Wei did not intend to target any institution or individual when he posted his experience online, his parents said. "He only wanted the public to know that the immunotherapy did not work on him," they said, and Wei had received nearly 4,000 emails from patients asking about the treatment.
Nearly 150 hospitals around the country offer therapies using this technique or variants of it, a 2013 survey by China Medicinal Biotech Association, a non-governmental industry body, show. Over 5,400 patients opted for these cures in 2013 alone, it found.
The association warned in a report that hospitals were offering this expensive treatment, even though there were no authoritative clinical trials in China to prove its effectiveness, to fatten their bottom lines.
A doctor working at a major hospital in the northern province of Hebei told Caixin that the medical facility started offering similar immunotherapies in 2009 as an experimental treatment for cancer patients when chemotherapy or radiation had failed. The hospital did not conduct any clinic trials before introducing the cure, the doctor said, but the therapy was widely promoted as an advanced treatment for patients suffering from different types of late-stage cancers because it bought additional revenue to the hospital.
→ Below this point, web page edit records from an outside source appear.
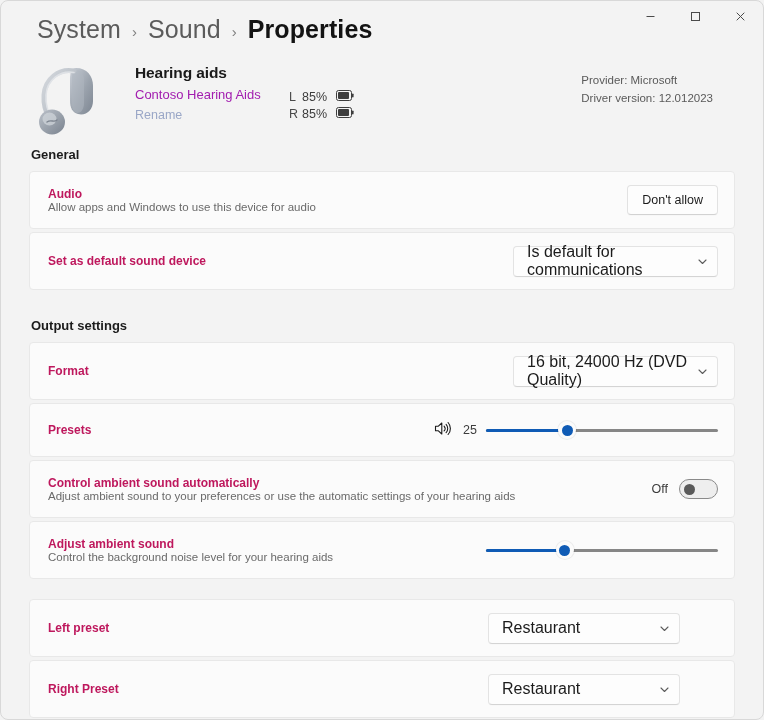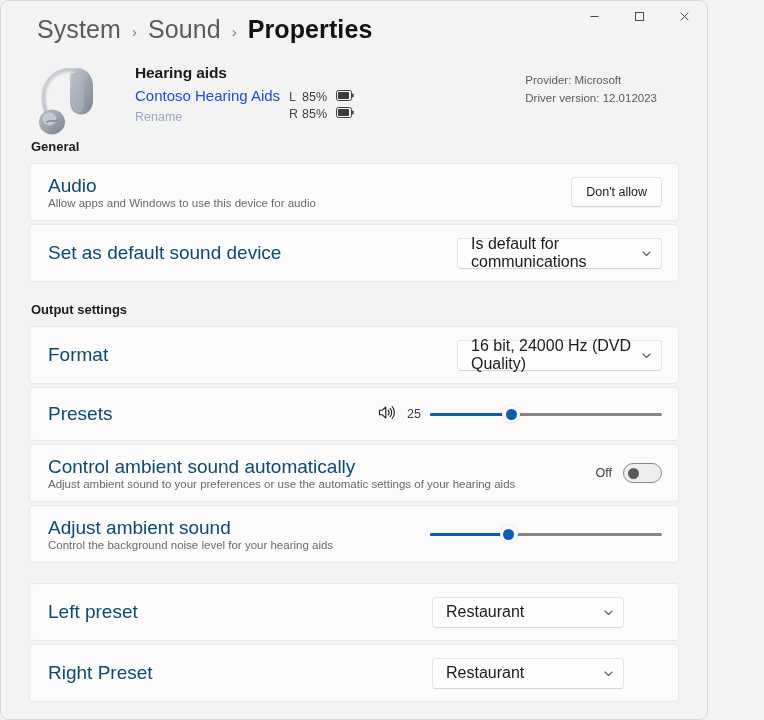--- a/index.html
+++ b/index.html
@@ -12,21 +12,21 @@
 
   body {
     font-family: "Liberation Sans", sans-serif;
     background: #f3f3f3;
     color: #1b1b1b;
     -webkit-font-smoothing: antialiased;
   }
 
   .window {
     position: relative;
-    width: 708px;
+    width: 764px;
     height: 720px;
     background: #f3f3f3;
     border: 1px solid #d8d8d8;
     border-radius: 8px;
     overflow: hidden;
   }
 
   
   .titlebar {
     position: absolute;
@@ -96,22 +96,22 @@
     top: 5px;
     margin-left: 10px;
   }
   .device-title {
     font-size: 15.5px;
     font-weight: 700;
     color: #1a1a1a;
     letter-spacing: -0.1px;
   }
   .device-sub {
-    font-size: 15px;
-    color: #1d4ed8;
+    font-size: 13px;
+    color: #a21caf;
     margin-top: 5px;
   }
   .device-rename {
     font-size: 12.5px;
     color: #9aa7c7;
     margin-top: 6px;
     cursor: pointer;
   }
 
   .battery-block {
@@ -147,21 +147,21 @@
     left: 0;
     right: 0;
     bottom: 0;
     padding: 0 28px;
   }
 
   .section-title {
     font-size: 13px;
     font-weight: 600;
     color: #1b1b1b;
-    margin: 0 0 9px 2px;
+    margin: 8px 0 9px 2px;
   }
   .section-gap { height: 20px; }
 
   .card-group {
     display: flex;
     flex-direction: column;
     gap: 3px;
   }
 
   .card {
@@ -171,22 +171,23 @@
     display: flex;
     align-items: center;
     justify-content: space-between;
     padding: 0 16px 0 18px;
     min-height: 54px;
   }
   .card.tall { min-height: 58px; }
 
   .card-text { display: flex; flex-direction: column; justify-content: center; }
   .card-label {
-    font-size: 19px;
-    color: #0c4a6e;
+    font-size: 12px;
+    color: #be185d;
+    font-weight: bold;
   }
   .card-desc {
     font-size: 11.5px;
     color: #6a6a6a;
   }
 
   
   .btn {
     background: #fdfdfd;
     border: 1px solid #e2e2e2;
"It does not necessarily save or ruin lives but it's really a cash cow," said the doctor who asked not to be named.
The lack of laws to govern medical research, clinic trials and the development of new treatments has led to the spread of irregularities in the health sector, experts said.
Universities, research institutions and hospitals in China only need the approval from their in-house ethical committees to start medical research projects or clinical trials, a biologist who asked not to be named told Caixin, and this leave room for possible abuses.
The military hospital had outsourced its immunotherapy unit to a private company, Shanghai Claison Bio-tech Co. Ltd., said Chen Yuanfa, a medical industry whistle-blower close to Putian (China) Health Industry Chamber of Commerce. The chamber is the largest grouping for private hospitals in the country with over 8,600 medical establishments in the country as members. This includes several clinics run by Shanghai Claison Bio-Tech.
The military hospital had no oversight on the doctors and staff who worked at this outsourced immunotherapy unit, even to ensure that they had the required qualification or accreditations, Chen told Caixin.
Another private company managed the military hospital's website and was responsible for marketing its services including the DC-CIK treatment, he said.
The National Health Commission, which oversees the medical sector, does not have the legal teeth to impose heavy punishments on hospitals to deter similar irregularities. Existing regulations do not allow the authority to impose fines on culprits or file criminal charges in courts, said Liu Ye, a lawyer from the Haishang Law Firm in Shanghai.
"To prevent abuse of immunotherapy technology, legislators need to come up with a set of legal guidelines to regulate research, clinic trials and their applications," Liu said.